[Start of Attachment]

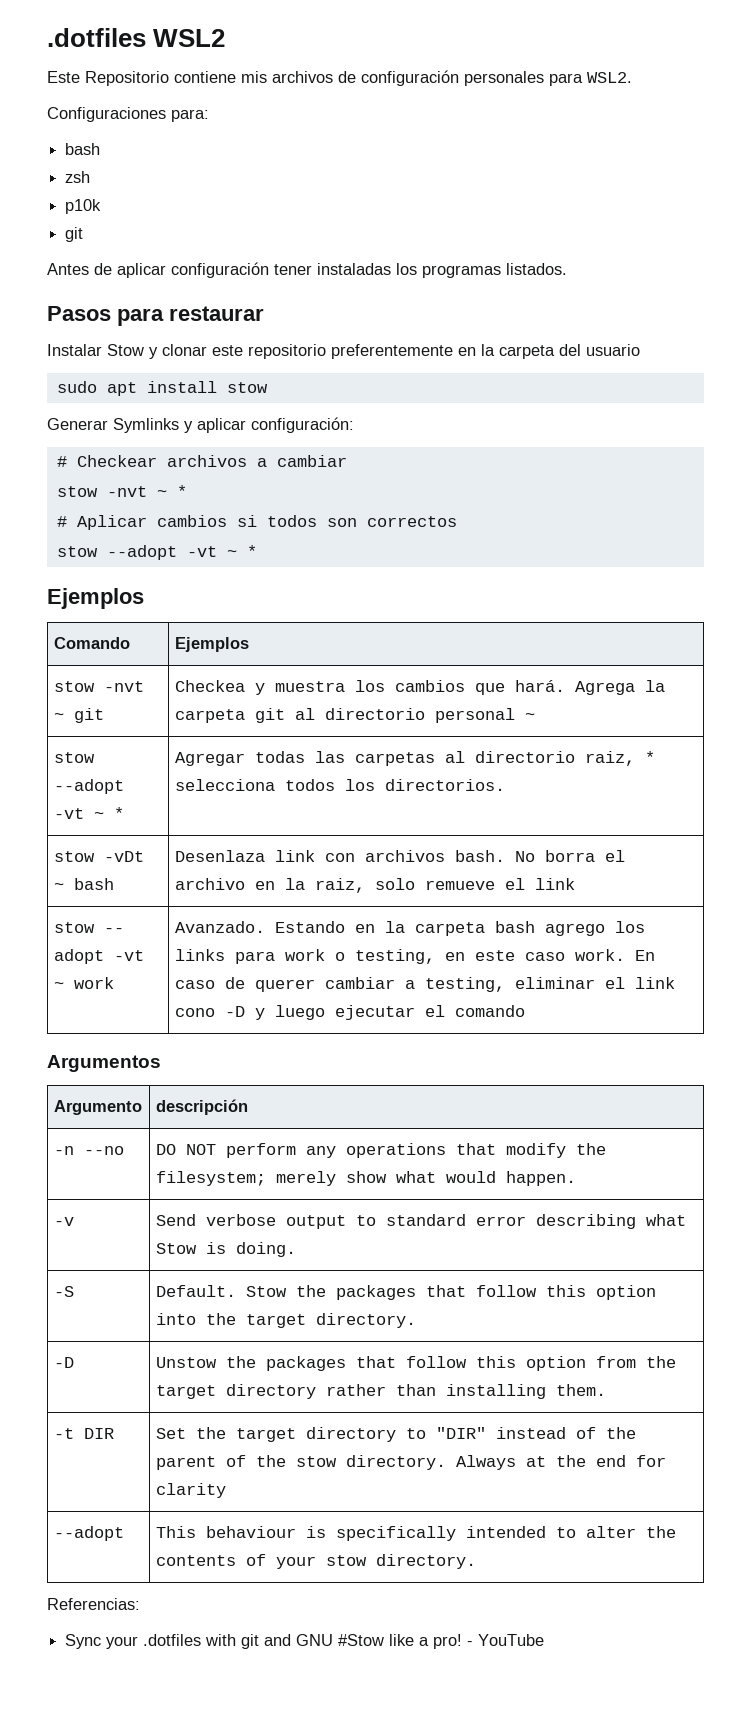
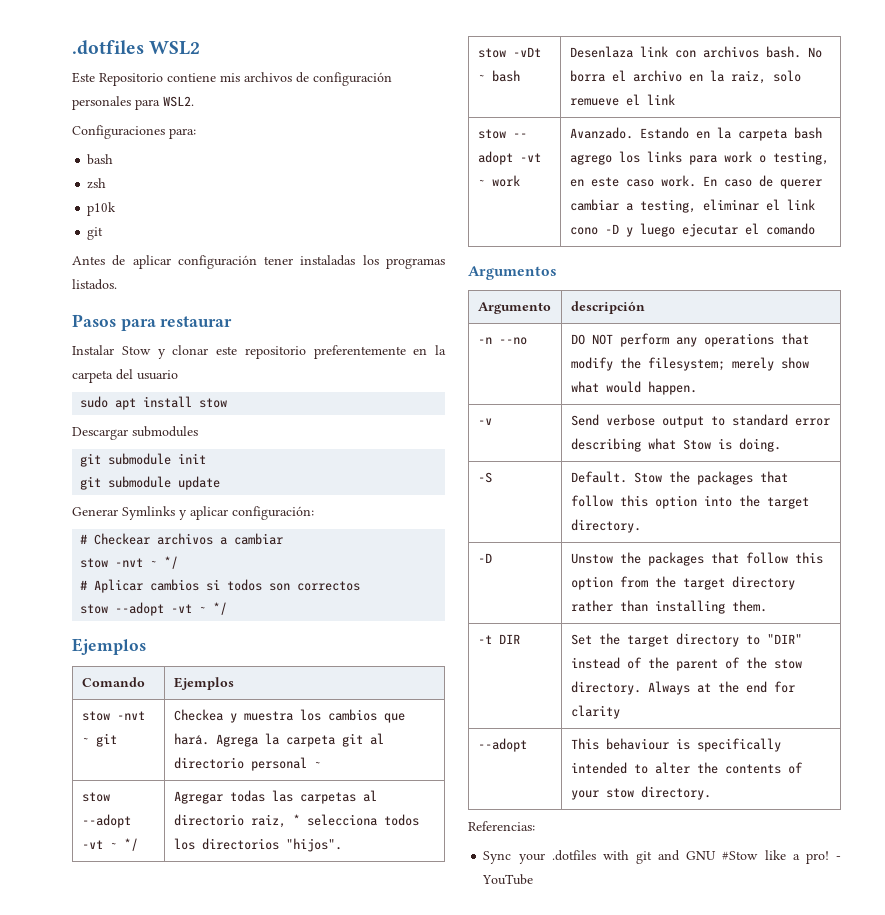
+ Descargar submodules
+ git submodule init
+ git submodule update
- stow -nvt ~ *
+ stow -nvt ~ */
  # Aplicar cambios si todos son correctos
- stow --adopt -vt ~ *
+ stow --adopt -vt ~ */
- stow --adopt -vt ~ * | Agregar todas las carpetas al directorio raiz, * selecciona todos los directorios.
+ stow --adopt -vt ~ */ | Agregar todas las carpetas al directorio raiz, * selecciona todos los directorios "hijos".

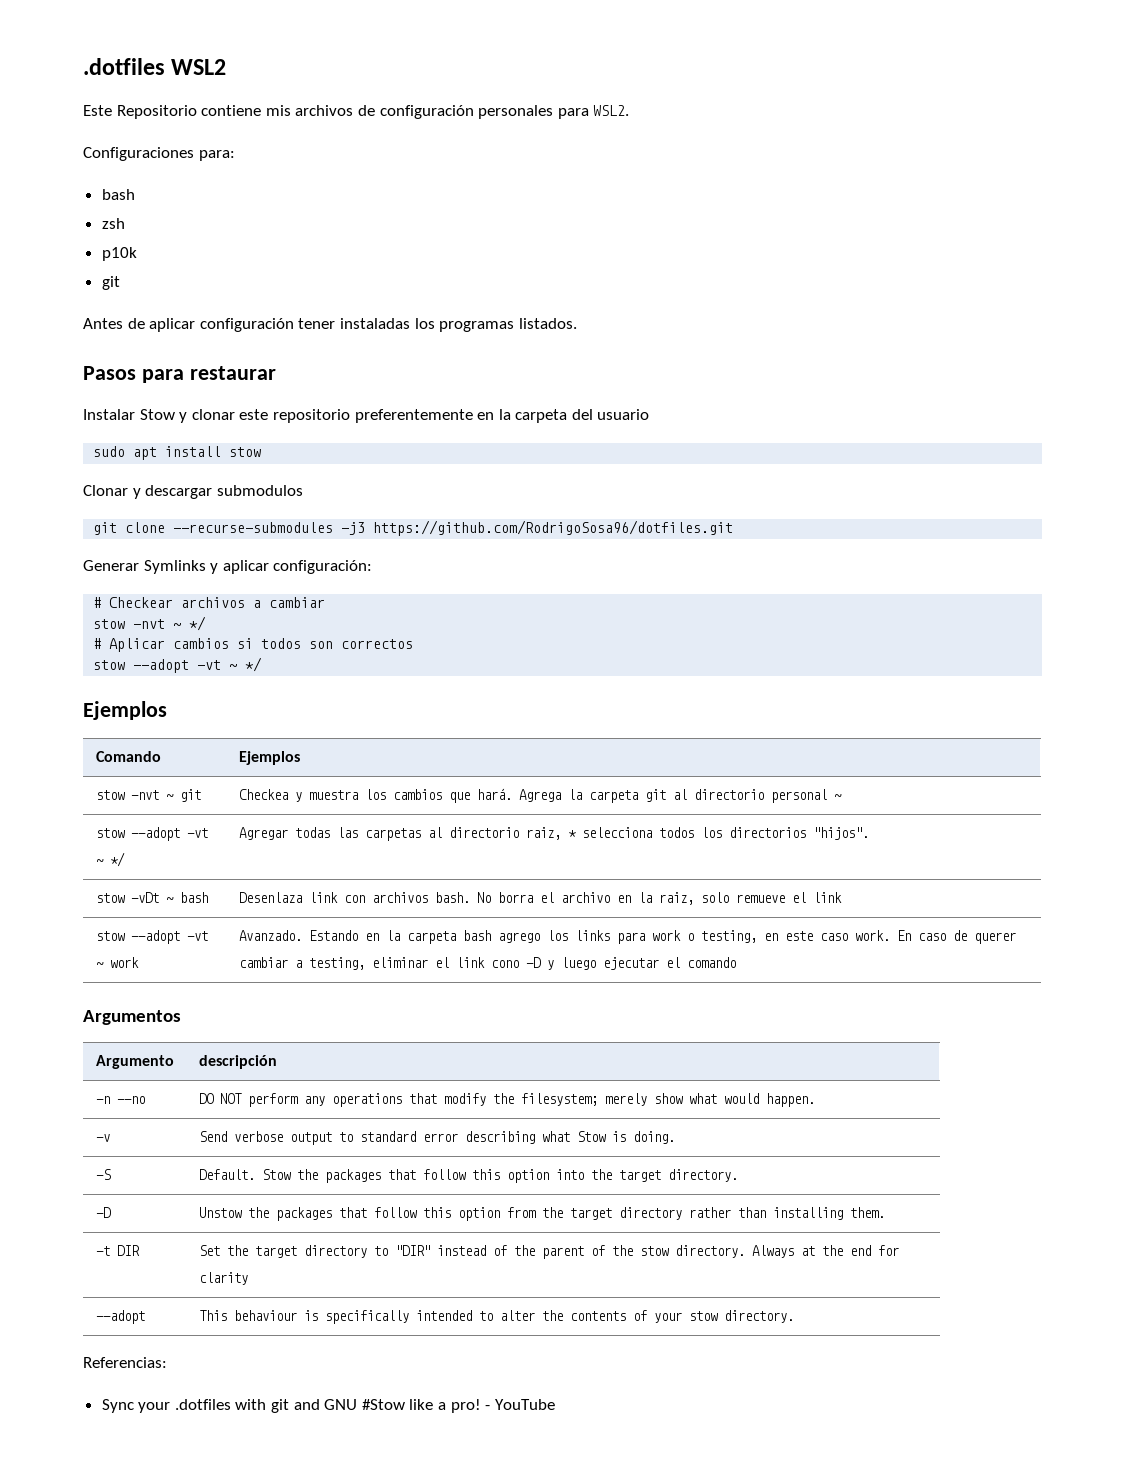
- Descargar submodules
- git submodule init
- git submodule update
+ Clonar y descargar submodulos
+ git clone --recurse-submodules -j3 https://github.com/RodrigoSosa96/dotfiles.git
- stow -- adopt -vt ~ work | Avanzado. Estando en la carpeta bash agrego los links para work o testing, en este caso work. En caso de querer cambiar a testing, eliminar el link cono -D y luego ejecutar el comando
+ stow --adopt -vt ~ work | Avanzado. Estando en la carpeta bash agrego los links para work o testing, en este caso work. En caso de querer cambiar a testing, eliminar el link cono -D y luego ejecutar el comando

[End of Attachment]

## Task brief
In the answer, the entries must appear exactly as above, without the images.

## Answer to the problem
+ Descargar submodules
+ git submodule init
+ git submodule update
- stow -nvt ~ *
+ stow -nvt ~ */
  # Aplicar cambios si todos son correctos
- stow --adopt -vt ~ *
+ stow --adopt -vt ~ */
- stow --adopt -vt ~ * | Agregar todas las carpetas al directorio raiz, * selecciona todos los directorios.
+ stow --adopt -vt ~ */ | Agregar todas las carpetas al directorio raiz, * selecciona todos los directorios "hijos".

- Descargar submodules
- git submodule init
- git submodule update
+ Clonar y descargar submodulos
+ git clone --recurse-submodules -j3 https://github.com/RodrigoSosa96/dotfiles.git
- stow -- adopt -vt ~ work | Avanzado. Estando en la carpeta bash agrego los links para work o testing, en este caso work. En caso de querer cambiar a testing, eliminar el link cono -D y luego ejecutar el comando
+ stow --adopt -vt ~ work | Avanzado. Estando en la carpeta bash agrego los links para work o testing, en este caso work. En caso de querer cambiar a testing, eliminar el link cono -D y luego ejecutar el comando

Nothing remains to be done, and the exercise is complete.